—¡Maldita sea todo! —pensó de pronto, en un acceso de furia incontrolable.
«Si ha empezado, pues ha empezado. ¡Al diablo con la nueva vida! ¡Dios mío, qué estupidez es esta!… ¡Y qué mentiras dije hoy! ¡Qué despreciablemente adulé a ese miserable de Iliá Petróvich! ¡Pero eso no es más que una tontería! ¡Qué me importan todos ellos y mis adulaciones hacia ellos! ¡Si no es por eso en absoluto! ¡No es por eso en absoluto!».
De pronto se detuvo; una pregunta nueva, totalmente inesperada y sumamente sencilla lo desconcertó y lo turbó amargamente.
—Si todo se ha hecho realmente a sabiendas y no como un idiota, si de verdad tuve un fin cierto y determinado, ¿cómo es que ni siquiera miré en el monedero y no sé lo que había dentro, por lo cual he pasado estas agonías y he acometido a sabiendas este asunto vil, inmundo y degradante? Y ahora mismo quería echar al agua el monedero junto con todas las cosas que tampoco había visto… ¿cómo se explica eso?
Sí, así era, todo eso era así.

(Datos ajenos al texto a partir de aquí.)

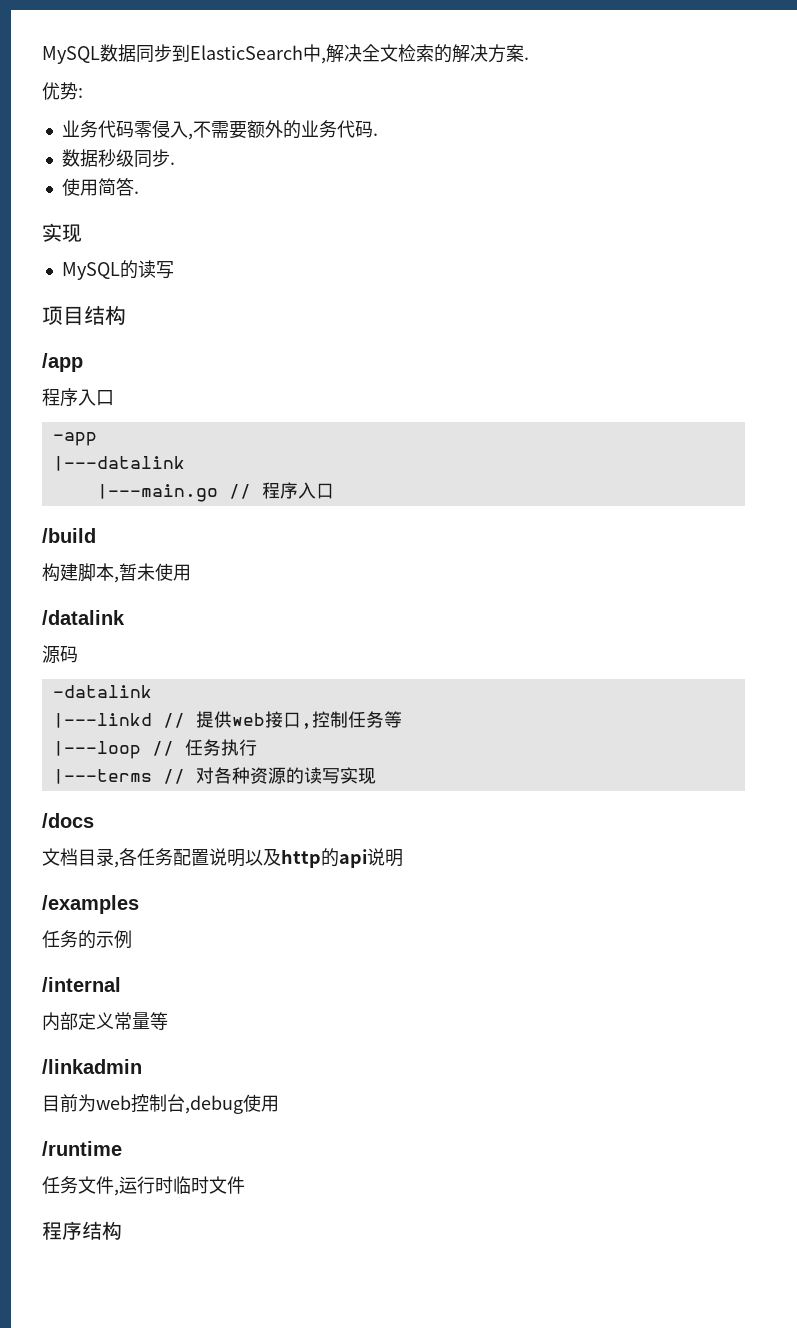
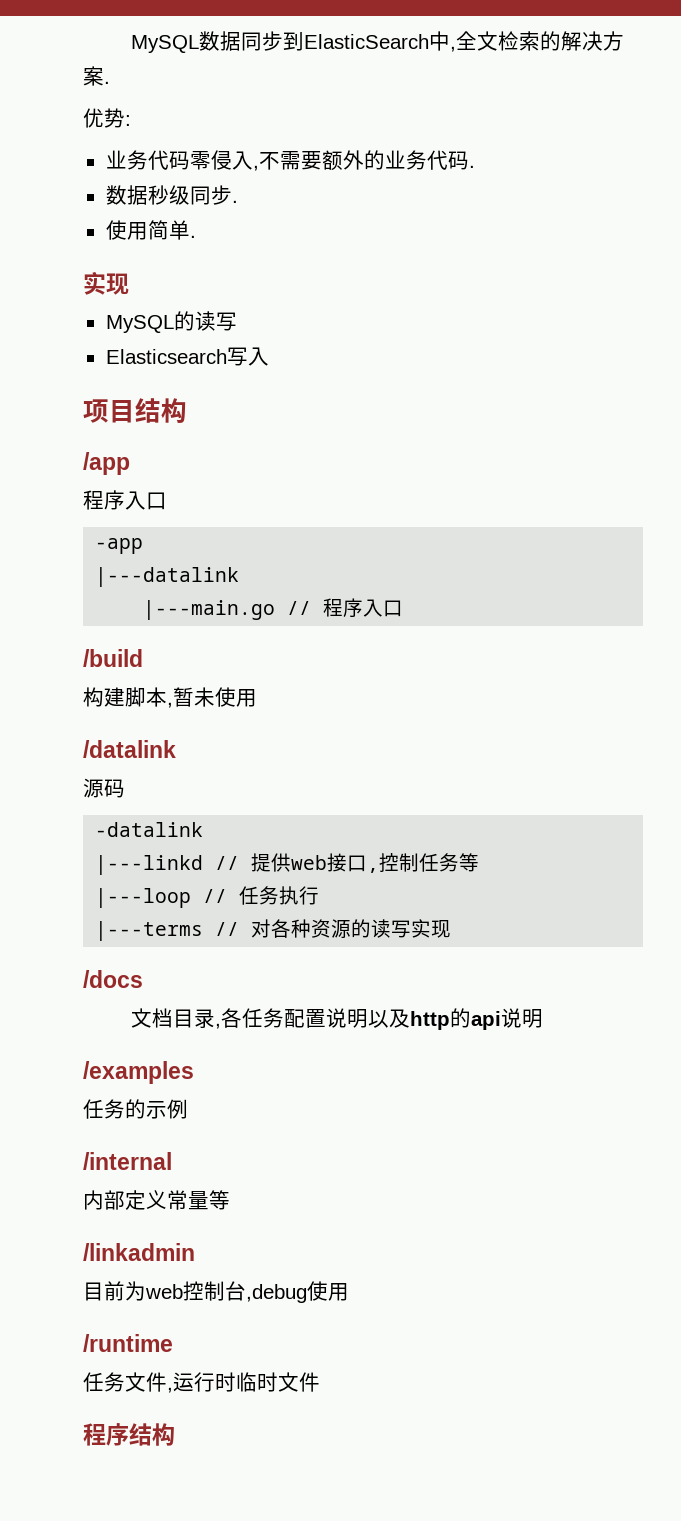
[326,44,362,63] 解决 -> (456, 49) none
[115,178,134,196] 答 -> [168,220,190,240] 单
(174, 270) none -> [105,347,269,366] // Elasticsearch写入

Sin embargo, ya lo sabía todo de antemano, y no era para él una cuestión nueva, ni siquiera cuando se decidió en la noche sin vacilación ni reflexión, como si así tuviera que ser, como si de ningún modo pudiera ser de otro modo. … Sí, lo sabía todo y lo comprendía todo; sin duda todo había quedado zanjado ya ayer en el momento en que se inclinaba sobre la caja y sacaba de ella los estuches de joyas. … Sí, así fue.
—Es porque estoy muy enfermo —resolvió por fin con sombría determinación—, me he estado preocupando y devanando los sesos, y no sé lo que hago... Ayer, y anteayer, y todo este tiempo me he estado atormentando... Me pondré bien y dejaré de preocuparme... ¡Pero y si no me pongo bien en absoluto? ¡Dios mío, qué harto estoy de todo esto!